While there was much fanfare over last week’s summit at Mar-A-Lago between the presidents of the US and China, the tangible results to emerge from what was the year’s most important political meeting, aside for a few photo ops, were few and far between. That may change, at least for purely optical purposes, after a report in the Financial Times that China will “offer concessions” to the US to avoid a trade war, including better market access for US financial sector investments and beef, after the nation’s leaders decided last week in Florida they needed results on trade talks within 100 days.

That said, as the FT itself concedes, “the two concessions on finance and beef are relatively easy for Beijing to make“, especially since one wonders which US firms are in a rush to enter the “bubble-bust” Chinese financial markets which as we described two weeks ago, are persistently on the edge of collapse- not to mention a banking system which has at least $6 trillion in bad debts – and only ever greater government intervention in the form of various Beijing backstops have kept afloat.

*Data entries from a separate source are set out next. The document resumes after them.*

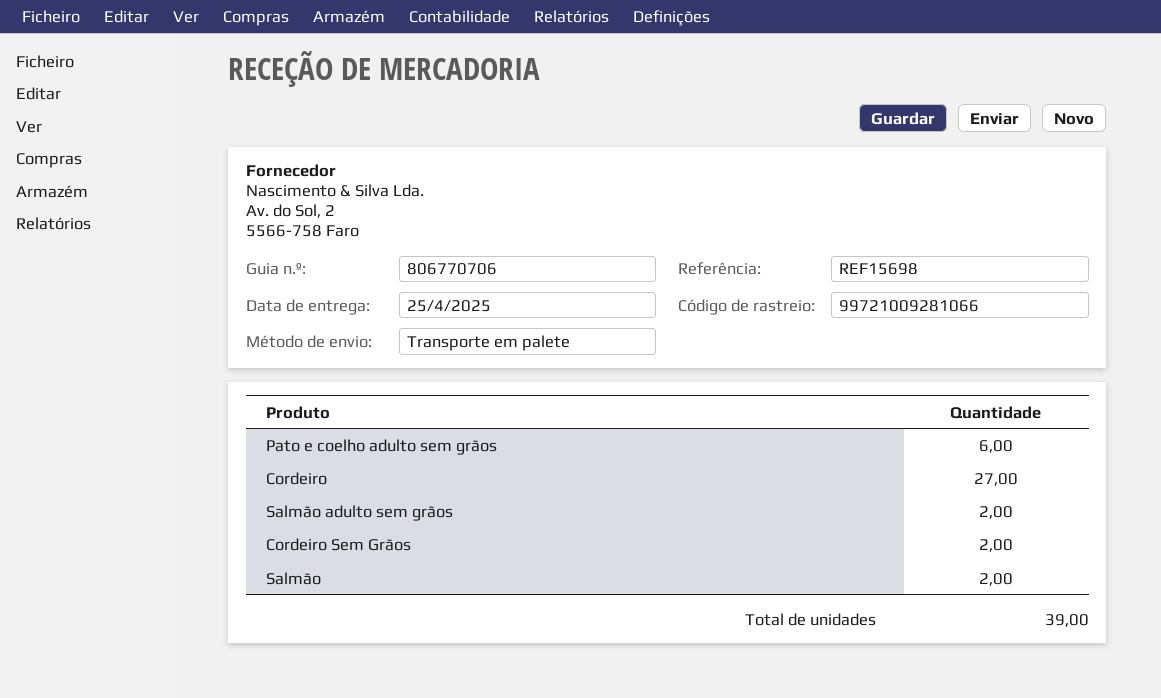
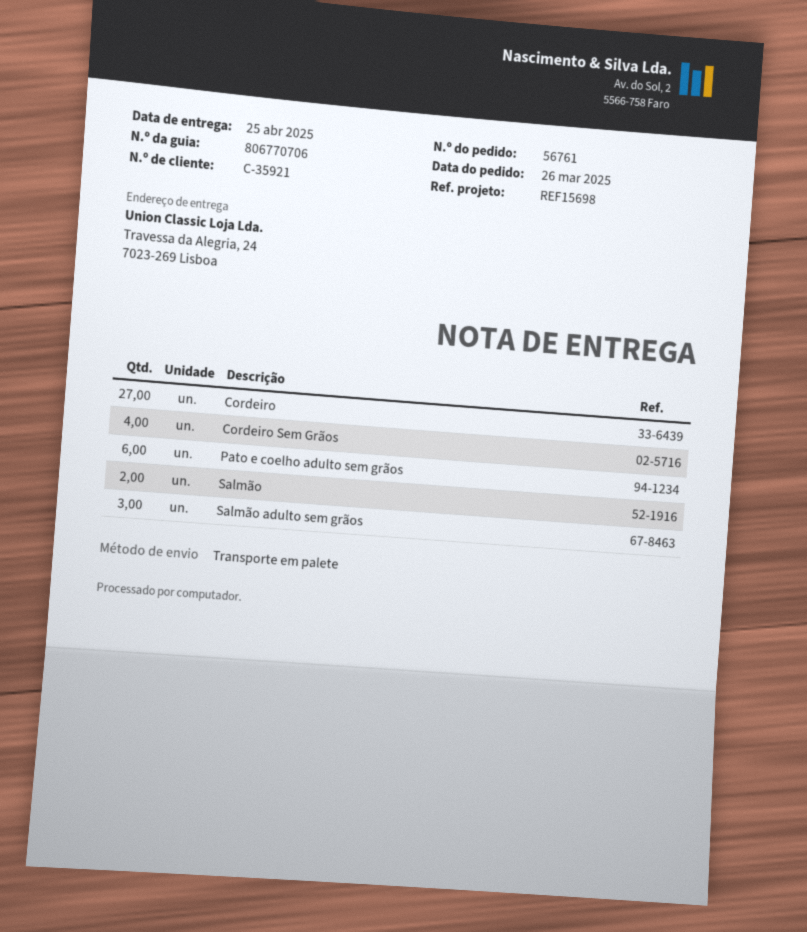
Salmão adulto sem grãos: 2 -> 3
Cordeiro Sem Grãos: 2 -> 4

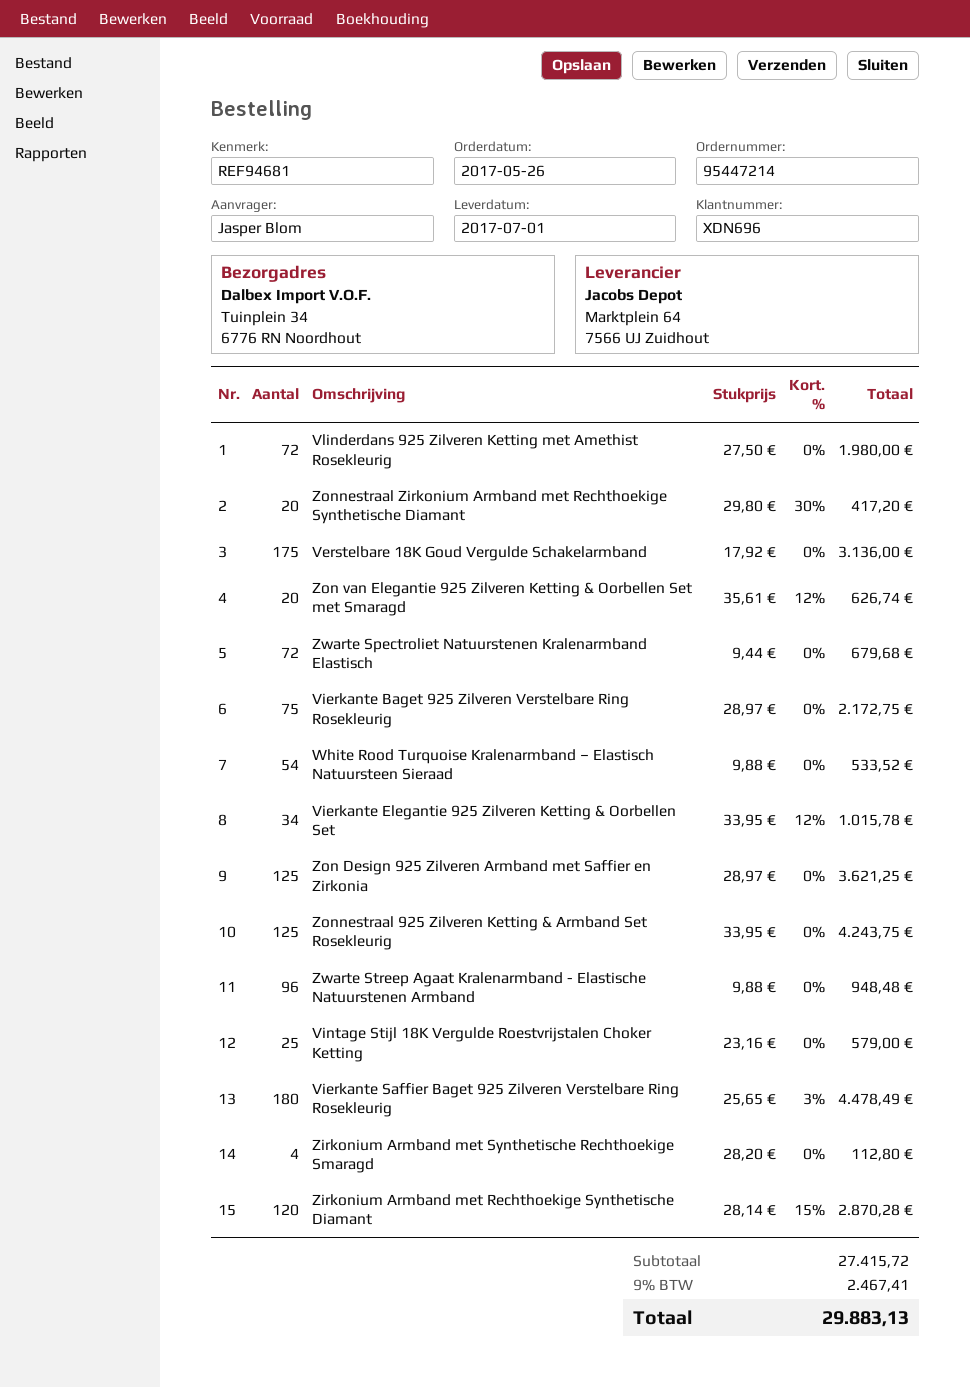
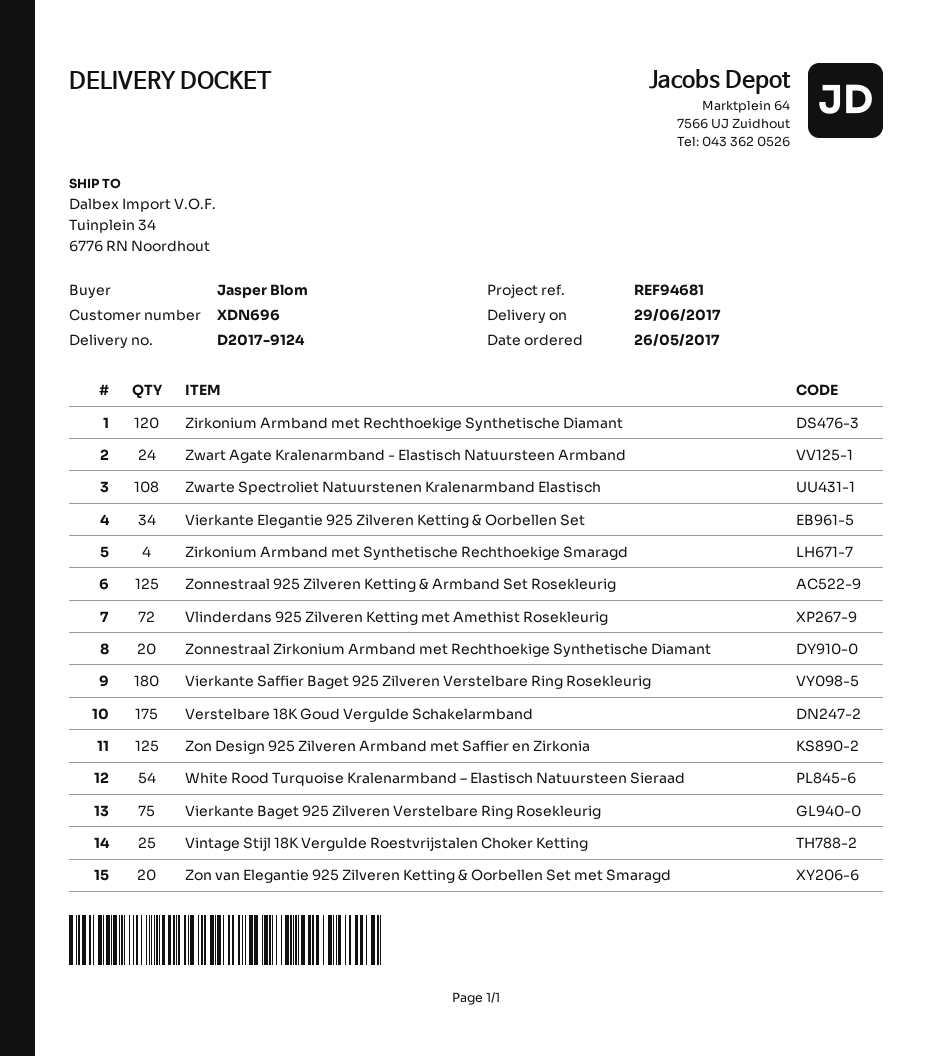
delivery date: 2017-07-01 -> 2017-06-29
Zwarte Spectroliet Natuurstenen Kralenarmband Elastisch: 72 -> 108
Zwarte Streep Agaat Kralenarmband - Elastische Natuurstenen Armband: 96 -> none
Zwart Agate Kralenarmband - Elastisch Natuursteen Armband: none -> 24

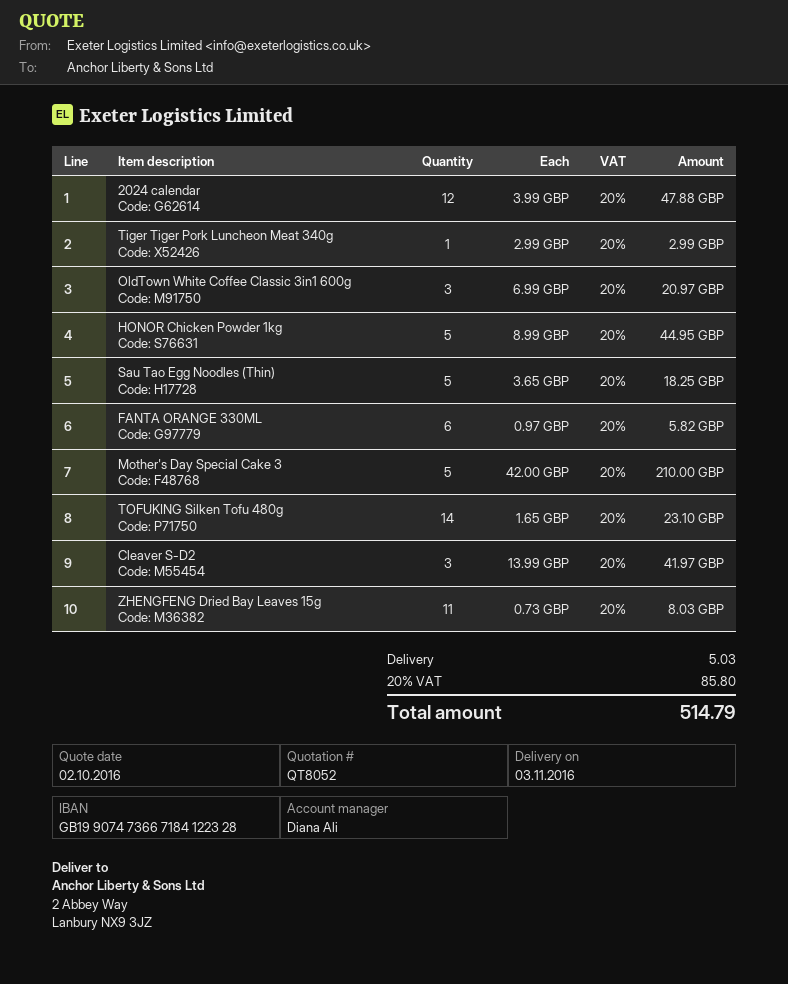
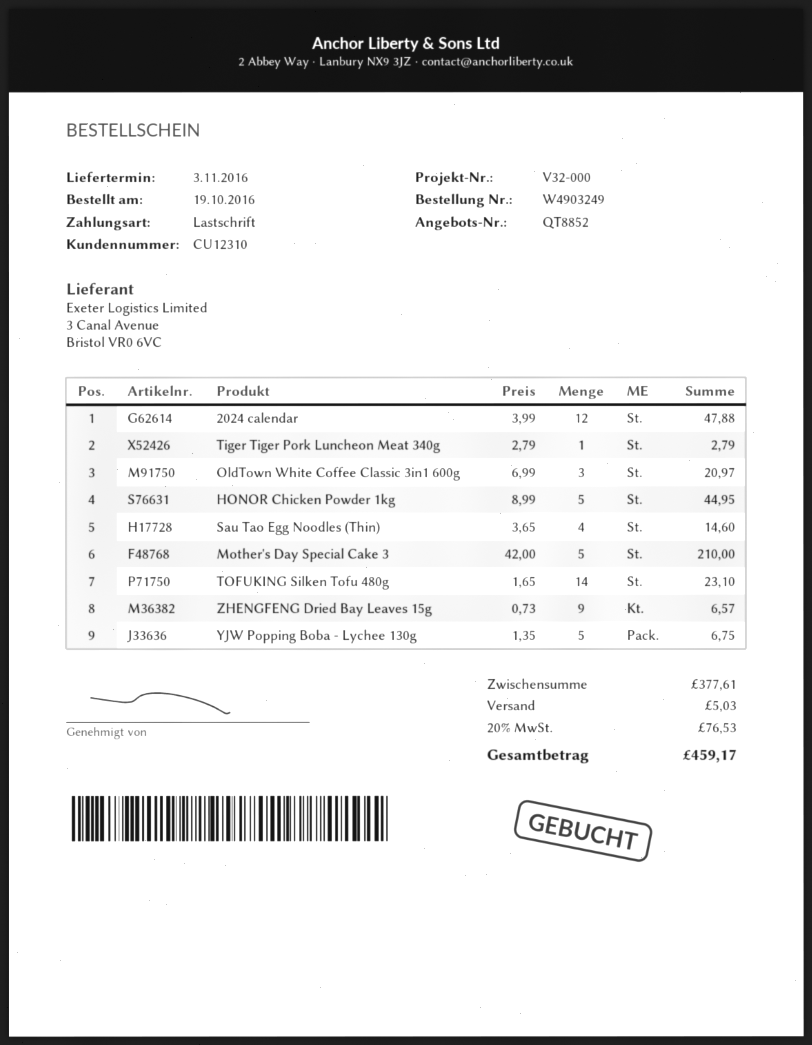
quote number: QT8052 -> QT8852
Tiger Tiger Pork Luncheon Meat 340g: 1 x 2.99 = 2.99 -> 1 x 2.79 = 2.79
Sau Tao Egg Noodles (Thin): 5 x 3.65 = 18.25 -> 4 x 3.65 = 14.60
FANTA ORANGE 330ML: 6 x 0.97 = 5.82 -> none
Cleaver S-D2: 3 x 13.99 = 41.97 -> none
ZHENGFENG Dried Bay Leaves 15g: 11 x 0.73 = 8.03 -> 9 x 0.73 = 6.57
YJW Popping Boba - Lychee 130g: none -> 5 x 1.35 = 6.75
tax: 20% = 85.80 -> 20% = 76.53
total: 514.79 -> 459.17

In any case, for those brave enough to rush after Chinese financial “bargains”, they will now be allowed to hold majority stakes in securities and insurance companies which at present they can not do. The country’s largest companies in these sectors, such as Citic Securities and China Life Insurance, have achieved enormous scale which as the FT notes “makes them formidable competitors for new entrants to the market.” Which once again begs the question: which private investor would want to compete with the Chinese government which is the de facto owner of all financial enterprises in China?

It is also the case that while US companies are invited to invest domestically, this would result in the creation of more Chinese jobs and perhaps boost China’s current account, without actually benefiting US-Sino trade relations.